Creech also translates his hobby as a Civil War re-enactor to volunteer leadership. He and his wife take time away from re-enacting Civil War battles and skirmishes that occurred in the region to visit local classrooms. There they answer student questions about the characters they portray, the war and history in general.
“Bill Creech has been a conscientious business leader from my earliest memories of civic participation,” state Rep. Kevin Brooks said.
“His willingness to give of himself, give to others and give back to our community is evident in the many organizations that are fortunate to have his involvement.
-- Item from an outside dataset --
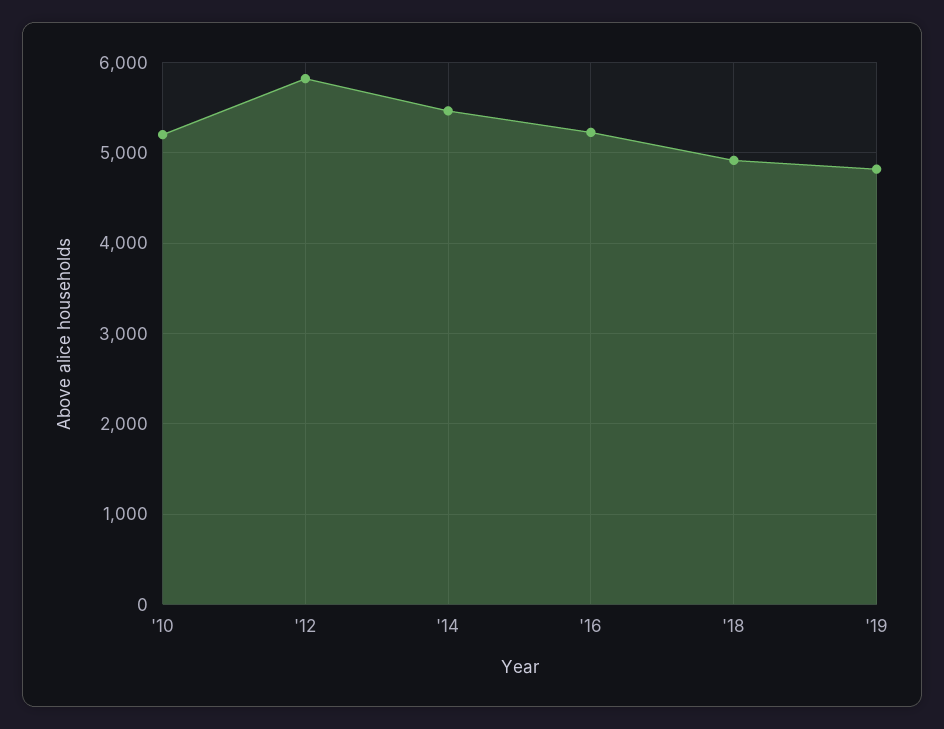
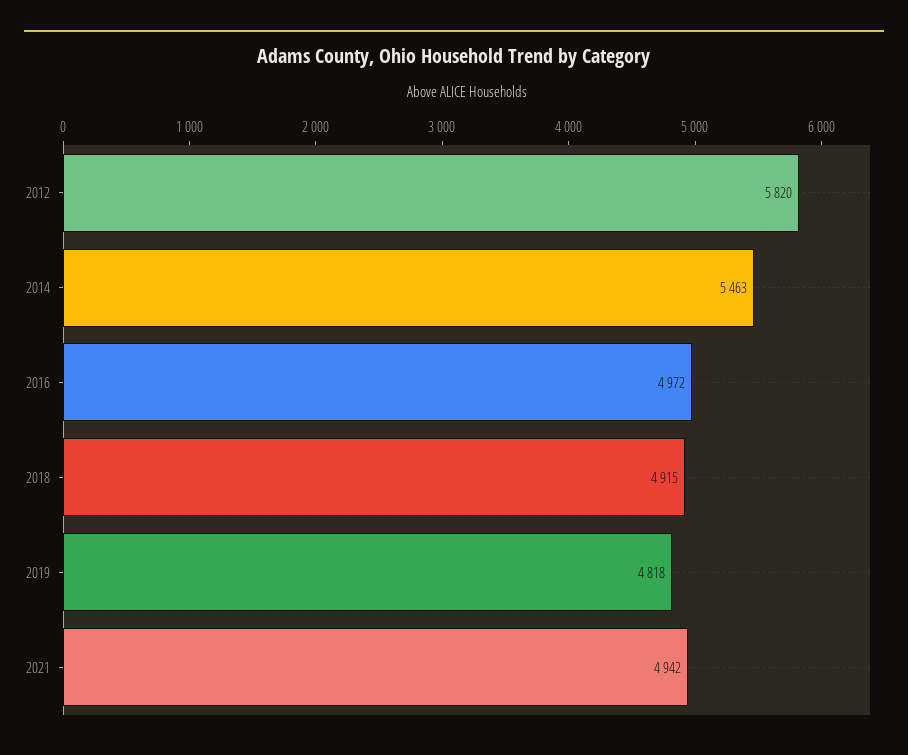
'10: 5200 -> none
'16: 5200 -> 4972
2021: none -> 4942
I am grateful for the servant leadership example that he has given to me and to countless others.”
Creech and his wife, Carol, have three children and several grandchildren.
Hunter accepted the Robert W. Varnell Jr. Leadership Award Tuesday evening on behalf of his good friend. Creech was in Florida visiting family after having completed his first round of treatment in a battle against cancer.
Hunter read the following statement from Creech to the selection committee and the Chamber board of directors.
“Please know how touched I am to be consider for such an honor. I don’t feel deserving of this recognition from a community in which there are so many who do so much for the common good.
“It is even more special to me because the award bears the name of Bob Varnell. Our society tosses around the term ‘hero’ loosely. Bit I can affirm that Bob was one of my heroes because of his integrity, his vision, the selflessness he displayed, and his commitment to this community.
“I have always believed that God put us here on earth to serve people, not to be served, and I have tried to do that to the best of my ability.
“My work with the Bradley County Commission, the Boys & Girls Club, coaching, the Rotary Club, the Bradley Healthcare and Rehab board and my church have been labors of love. I have never felt that these were unreasonable demand on my time; in fact, I felt honored to be a part of these activities, because I saw them as opportunities to be able to give back to a community that has been so good to me.
“Always, my inspiration has been my wife, Carol, who has provided wholehearted support, and my children and grandchildren. My desire — and I know it is yours, too — is to leave this world better than I found it, for their sake and that of future generations.
“May God be as good to each of you as He has been to me.”